Dalam kesempatan tersebut, Fadel kembali menegaskan komitmennya untuk menolak impor komoditas perikanan yang dilakukan secara ilegal ke wilayah Indonesia. "Saat ini ada pengajuan izin impor ikan sebesar 2,3 juta ton, dan semuanya ditolak", tegas Fadel. Penolakan impor ikan dilakukan sebagai upaya untuk melindungi rakyat yang melakukan aktivitas usaha perikanan, di samping upaya KKP membangun dan meningkatkan kemandirian pangan. Program aksi yang akan dilakukan KKP dalam pembangunan ekonomi pangan terintegrasi mencakup tiga hal, yaitu pembangunan kelautan dan perikanan yang fokus pada pengentasan kemiskinan (pro poor), pembangunan kelautan dan perikanan yang fokus pada pengambangan wilayah (pro growth dan pro job), dan pengembangan kelautan dan perikanan yang fokus pada FDI (Foreign Direct Investment) yang diarahkan sebagai pusat pertumbuhan.

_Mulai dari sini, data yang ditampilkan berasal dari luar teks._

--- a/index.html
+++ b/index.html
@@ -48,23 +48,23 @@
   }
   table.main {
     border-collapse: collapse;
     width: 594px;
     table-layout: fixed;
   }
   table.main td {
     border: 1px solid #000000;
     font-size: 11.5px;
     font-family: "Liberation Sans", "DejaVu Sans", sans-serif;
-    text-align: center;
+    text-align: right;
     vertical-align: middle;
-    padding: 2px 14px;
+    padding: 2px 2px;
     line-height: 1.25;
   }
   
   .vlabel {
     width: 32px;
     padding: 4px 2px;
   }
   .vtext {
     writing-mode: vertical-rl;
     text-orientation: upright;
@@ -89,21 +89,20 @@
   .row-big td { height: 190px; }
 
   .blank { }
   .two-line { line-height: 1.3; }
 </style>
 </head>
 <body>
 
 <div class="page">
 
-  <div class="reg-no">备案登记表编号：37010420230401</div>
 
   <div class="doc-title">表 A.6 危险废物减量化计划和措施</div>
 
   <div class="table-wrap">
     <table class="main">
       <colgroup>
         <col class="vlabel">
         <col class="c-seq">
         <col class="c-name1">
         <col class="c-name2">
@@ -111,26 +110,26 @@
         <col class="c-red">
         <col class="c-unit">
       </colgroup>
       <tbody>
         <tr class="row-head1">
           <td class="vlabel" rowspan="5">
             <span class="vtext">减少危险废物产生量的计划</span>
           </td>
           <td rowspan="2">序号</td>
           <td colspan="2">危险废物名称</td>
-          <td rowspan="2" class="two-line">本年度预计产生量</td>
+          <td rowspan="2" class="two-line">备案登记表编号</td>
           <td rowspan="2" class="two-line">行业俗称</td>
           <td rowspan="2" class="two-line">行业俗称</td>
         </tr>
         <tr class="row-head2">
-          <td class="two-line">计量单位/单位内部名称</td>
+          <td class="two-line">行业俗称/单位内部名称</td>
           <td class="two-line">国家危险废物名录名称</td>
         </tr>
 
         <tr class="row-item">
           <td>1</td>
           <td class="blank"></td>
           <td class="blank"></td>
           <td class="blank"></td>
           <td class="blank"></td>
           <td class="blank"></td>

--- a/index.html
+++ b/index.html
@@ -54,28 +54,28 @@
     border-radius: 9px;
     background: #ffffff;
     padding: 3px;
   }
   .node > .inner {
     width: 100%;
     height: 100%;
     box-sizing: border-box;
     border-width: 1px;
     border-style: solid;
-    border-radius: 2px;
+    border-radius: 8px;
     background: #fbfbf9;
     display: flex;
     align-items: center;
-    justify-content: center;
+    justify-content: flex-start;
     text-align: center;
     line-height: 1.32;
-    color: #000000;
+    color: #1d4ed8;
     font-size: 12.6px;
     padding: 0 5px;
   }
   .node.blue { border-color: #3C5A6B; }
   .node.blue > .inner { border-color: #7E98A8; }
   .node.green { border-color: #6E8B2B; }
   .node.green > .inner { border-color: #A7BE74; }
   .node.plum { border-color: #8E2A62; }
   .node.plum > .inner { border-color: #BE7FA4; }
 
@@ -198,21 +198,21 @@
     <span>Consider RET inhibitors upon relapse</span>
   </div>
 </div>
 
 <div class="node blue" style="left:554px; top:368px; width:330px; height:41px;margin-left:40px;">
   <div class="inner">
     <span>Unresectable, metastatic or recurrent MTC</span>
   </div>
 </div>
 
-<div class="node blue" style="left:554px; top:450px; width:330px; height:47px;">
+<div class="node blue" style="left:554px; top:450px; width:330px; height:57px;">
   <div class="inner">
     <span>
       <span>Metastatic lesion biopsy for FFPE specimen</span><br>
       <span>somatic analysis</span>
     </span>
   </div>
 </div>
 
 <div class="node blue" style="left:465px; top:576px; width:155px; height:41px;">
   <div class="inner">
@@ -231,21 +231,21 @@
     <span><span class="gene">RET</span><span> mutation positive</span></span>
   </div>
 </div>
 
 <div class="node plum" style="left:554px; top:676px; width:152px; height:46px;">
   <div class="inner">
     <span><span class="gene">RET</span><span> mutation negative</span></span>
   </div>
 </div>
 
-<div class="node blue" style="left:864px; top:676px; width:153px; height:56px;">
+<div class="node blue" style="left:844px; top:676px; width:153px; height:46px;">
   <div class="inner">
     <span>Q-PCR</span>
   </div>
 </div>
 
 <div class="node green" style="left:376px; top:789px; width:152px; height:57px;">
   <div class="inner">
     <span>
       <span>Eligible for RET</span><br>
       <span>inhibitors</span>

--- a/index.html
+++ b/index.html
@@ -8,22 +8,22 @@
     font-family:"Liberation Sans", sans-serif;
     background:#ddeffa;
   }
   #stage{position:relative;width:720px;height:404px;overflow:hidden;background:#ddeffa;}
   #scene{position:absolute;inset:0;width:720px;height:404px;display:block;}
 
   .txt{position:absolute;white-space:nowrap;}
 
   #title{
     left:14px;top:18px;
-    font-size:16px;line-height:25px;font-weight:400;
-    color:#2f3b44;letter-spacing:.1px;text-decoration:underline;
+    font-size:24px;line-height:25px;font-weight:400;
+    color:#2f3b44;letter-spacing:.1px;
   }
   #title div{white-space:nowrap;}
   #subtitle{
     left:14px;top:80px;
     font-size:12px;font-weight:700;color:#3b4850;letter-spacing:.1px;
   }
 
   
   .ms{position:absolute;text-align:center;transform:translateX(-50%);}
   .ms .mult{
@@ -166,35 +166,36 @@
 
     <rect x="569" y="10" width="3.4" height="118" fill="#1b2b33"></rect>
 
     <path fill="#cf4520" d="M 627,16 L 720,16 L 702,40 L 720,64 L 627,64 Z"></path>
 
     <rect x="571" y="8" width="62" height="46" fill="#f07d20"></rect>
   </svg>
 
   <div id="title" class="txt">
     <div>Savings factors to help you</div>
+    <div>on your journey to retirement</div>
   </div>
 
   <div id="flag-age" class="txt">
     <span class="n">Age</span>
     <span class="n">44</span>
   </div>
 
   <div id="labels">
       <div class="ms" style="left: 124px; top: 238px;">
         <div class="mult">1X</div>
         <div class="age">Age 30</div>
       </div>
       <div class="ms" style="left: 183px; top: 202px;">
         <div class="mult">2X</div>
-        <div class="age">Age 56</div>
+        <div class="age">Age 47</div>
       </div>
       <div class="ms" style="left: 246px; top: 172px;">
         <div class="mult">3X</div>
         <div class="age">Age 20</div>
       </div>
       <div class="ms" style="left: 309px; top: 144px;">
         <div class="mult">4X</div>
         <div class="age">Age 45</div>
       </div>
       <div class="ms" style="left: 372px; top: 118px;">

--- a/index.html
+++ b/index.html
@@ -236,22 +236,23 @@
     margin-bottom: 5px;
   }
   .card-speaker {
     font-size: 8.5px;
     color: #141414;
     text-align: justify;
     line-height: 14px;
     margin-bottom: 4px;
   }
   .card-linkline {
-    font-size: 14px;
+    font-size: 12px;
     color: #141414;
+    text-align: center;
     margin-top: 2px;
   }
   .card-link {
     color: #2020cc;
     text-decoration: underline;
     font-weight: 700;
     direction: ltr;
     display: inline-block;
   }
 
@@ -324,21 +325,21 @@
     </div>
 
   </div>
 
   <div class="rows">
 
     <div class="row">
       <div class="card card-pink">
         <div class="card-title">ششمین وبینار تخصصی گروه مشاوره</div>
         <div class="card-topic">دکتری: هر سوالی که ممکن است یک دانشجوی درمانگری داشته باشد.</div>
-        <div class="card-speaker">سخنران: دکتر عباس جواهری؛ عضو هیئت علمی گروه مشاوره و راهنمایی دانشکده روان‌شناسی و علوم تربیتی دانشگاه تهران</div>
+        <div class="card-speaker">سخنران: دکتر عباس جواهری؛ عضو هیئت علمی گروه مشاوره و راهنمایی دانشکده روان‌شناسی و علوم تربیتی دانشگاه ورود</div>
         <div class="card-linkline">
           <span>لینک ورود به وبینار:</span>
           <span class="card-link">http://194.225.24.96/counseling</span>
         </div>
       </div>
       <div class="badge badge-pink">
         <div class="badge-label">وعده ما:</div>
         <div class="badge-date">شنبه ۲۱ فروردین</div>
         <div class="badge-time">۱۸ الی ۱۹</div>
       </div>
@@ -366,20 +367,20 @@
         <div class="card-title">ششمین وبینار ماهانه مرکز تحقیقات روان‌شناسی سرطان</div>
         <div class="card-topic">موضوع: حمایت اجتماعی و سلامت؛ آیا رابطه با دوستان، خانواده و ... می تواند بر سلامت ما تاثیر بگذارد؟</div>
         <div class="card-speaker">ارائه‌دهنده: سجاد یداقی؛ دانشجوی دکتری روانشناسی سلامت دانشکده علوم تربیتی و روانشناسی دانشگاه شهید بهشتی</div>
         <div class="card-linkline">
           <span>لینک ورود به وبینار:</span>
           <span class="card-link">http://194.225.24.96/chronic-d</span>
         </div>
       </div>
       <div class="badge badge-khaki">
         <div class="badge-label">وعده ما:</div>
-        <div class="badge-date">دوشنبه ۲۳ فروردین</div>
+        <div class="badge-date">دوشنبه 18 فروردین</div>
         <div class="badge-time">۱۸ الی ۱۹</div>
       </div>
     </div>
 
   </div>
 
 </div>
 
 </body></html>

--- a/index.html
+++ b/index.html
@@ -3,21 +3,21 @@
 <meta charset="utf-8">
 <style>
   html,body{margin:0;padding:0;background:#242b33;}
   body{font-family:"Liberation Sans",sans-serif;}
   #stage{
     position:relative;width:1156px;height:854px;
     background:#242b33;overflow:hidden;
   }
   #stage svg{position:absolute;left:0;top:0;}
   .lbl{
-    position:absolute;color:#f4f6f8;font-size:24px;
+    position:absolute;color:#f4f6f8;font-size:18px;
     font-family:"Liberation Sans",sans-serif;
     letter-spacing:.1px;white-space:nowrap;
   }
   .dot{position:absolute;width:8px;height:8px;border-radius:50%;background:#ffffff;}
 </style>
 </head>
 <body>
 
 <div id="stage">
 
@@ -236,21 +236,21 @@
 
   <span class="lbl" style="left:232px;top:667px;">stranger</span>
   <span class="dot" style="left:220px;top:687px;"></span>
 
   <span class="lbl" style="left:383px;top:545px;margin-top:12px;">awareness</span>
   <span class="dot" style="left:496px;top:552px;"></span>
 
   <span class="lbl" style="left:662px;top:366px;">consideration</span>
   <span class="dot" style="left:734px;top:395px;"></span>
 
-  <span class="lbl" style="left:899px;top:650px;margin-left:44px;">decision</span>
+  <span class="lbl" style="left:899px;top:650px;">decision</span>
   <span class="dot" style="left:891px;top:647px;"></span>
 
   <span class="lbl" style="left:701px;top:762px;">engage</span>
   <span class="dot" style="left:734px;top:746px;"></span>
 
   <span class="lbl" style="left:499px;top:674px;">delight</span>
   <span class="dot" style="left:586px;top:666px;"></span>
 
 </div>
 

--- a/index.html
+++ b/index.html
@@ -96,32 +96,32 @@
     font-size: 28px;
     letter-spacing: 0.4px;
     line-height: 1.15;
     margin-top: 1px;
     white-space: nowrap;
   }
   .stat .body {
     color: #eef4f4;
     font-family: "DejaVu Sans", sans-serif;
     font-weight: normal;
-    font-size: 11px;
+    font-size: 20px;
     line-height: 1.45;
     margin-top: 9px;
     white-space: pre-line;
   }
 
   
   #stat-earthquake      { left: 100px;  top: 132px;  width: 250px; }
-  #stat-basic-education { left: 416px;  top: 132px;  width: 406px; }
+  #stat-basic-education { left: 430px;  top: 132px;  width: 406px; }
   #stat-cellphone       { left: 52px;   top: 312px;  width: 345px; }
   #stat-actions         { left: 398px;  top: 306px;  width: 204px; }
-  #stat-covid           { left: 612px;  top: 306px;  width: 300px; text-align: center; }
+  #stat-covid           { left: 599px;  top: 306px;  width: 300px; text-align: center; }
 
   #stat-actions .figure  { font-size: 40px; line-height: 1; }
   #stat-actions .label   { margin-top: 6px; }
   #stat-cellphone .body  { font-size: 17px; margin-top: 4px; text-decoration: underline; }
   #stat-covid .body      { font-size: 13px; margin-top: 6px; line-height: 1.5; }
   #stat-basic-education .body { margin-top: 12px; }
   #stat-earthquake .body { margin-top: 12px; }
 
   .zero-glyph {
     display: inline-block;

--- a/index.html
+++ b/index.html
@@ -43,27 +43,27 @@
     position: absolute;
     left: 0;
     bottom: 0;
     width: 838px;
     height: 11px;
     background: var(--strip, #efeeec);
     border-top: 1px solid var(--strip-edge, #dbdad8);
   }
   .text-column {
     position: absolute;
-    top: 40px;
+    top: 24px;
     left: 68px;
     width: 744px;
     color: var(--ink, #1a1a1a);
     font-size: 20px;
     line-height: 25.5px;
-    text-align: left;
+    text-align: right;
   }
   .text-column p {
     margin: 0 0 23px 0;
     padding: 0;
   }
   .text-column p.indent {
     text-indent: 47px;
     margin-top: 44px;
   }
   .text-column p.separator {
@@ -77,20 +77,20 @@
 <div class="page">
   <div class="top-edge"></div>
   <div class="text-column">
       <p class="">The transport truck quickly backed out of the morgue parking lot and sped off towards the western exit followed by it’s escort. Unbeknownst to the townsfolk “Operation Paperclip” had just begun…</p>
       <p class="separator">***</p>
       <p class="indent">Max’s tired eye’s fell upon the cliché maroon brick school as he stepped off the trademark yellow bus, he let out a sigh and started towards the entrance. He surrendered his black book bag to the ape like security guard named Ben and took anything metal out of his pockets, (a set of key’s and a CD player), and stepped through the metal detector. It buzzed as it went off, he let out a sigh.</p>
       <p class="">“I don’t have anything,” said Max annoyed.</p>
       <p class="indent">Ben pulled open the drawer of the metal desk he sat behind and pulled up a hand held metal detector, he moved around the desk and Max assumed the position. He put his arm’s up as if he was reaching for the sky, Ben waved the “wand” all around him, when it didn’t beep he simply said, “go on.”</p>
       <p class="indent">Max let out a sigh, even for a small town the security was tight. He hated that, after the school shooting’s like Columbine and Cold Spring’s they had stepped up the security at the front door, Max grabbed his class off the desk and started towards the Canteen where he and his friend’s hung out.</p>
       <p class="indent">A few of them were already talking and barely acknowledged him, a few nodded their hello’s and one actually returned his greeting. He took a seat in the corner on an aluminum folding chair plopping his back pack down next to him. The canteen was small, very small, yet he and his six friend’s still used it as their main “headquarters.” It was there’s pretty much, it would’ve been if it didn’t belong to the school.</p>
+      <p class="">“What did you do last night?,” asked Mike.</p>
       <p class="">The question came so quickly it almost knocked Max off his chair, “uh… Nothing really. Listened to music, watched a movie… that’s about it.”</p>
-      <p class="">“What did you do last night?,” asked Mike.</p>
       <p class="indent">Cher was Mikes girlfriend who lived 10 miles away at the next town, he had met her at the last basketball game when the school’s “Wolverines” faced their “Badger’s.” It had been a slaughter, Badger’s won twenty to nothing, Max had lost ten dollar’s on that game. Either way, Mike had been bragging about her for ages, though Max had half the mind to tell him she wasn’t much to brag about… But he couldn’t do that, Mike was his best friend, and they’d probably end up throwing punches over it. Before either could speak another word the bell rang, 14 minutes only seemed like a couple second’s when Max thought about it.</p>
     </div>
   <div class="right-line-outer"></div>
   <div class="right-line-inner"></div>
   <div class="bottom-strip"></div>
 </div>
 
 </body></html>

Fadel juga menyebut bahwa negara yang kuat ditandai dengan kemandirian, ketahanan serta kedaulatan terhadap sumber pangan guna memenuhi kebutuhan rakyatnya. "Krisis pangan ditandai dengan kelangkaan stok, naiknya harga pangan serta hambatan perdagangan antar negara harus menjadi pemacu Indonesia dalam menciptakan kemandirian pangan di era globalisasi", ucapnya.

Menurut Gubernur Maluku, Karel Albert Ralaahalu propinsi kepulauan pada umumnya dihadapkan pada permasalahan distribusi pangan, tidak terkecuali Propinsi Maluku. Sebagai lumbung ikan nasional, sektor kelautan dan perikanan telah ditempatkan sebagai sektor utama dalam percepatan pembangunan daerah Maluku. Untuk mendukung langkah tersebut, pembangunan cold storage berkapasitas 20 ribu ton sudah sangat dibutuhkan di Maluku, di samping upaya peningkatan status pelabuhan perikanan, dan peningkatan pengawasan sumberdaya ikan di propinsi ini. "Kemandirian pangan di pulau-pulau kecil dilakukan melalui diversifikasi pangan", tegas Karel.

Sementara anggota Wantipres, Ginanjar Kartasasmita menyebut bahwa ketahanan pangan menjadi isu strategis, disamping isu energi. Indonesia ditetapkan sebagai basis pengolahan pangan dunia. Koridor ekonomi di KTI telah menempatkan sektor energi, pangan dan perikanan sebagai sektor unggulan. "Besarnya potensi di KTI belum sejalan dengan peningkatan kesejahteraan rakyatnya. Hal ini tercermin dari masih tingginya angka kemiskinan di kawasan ini", sebut Ginanjar.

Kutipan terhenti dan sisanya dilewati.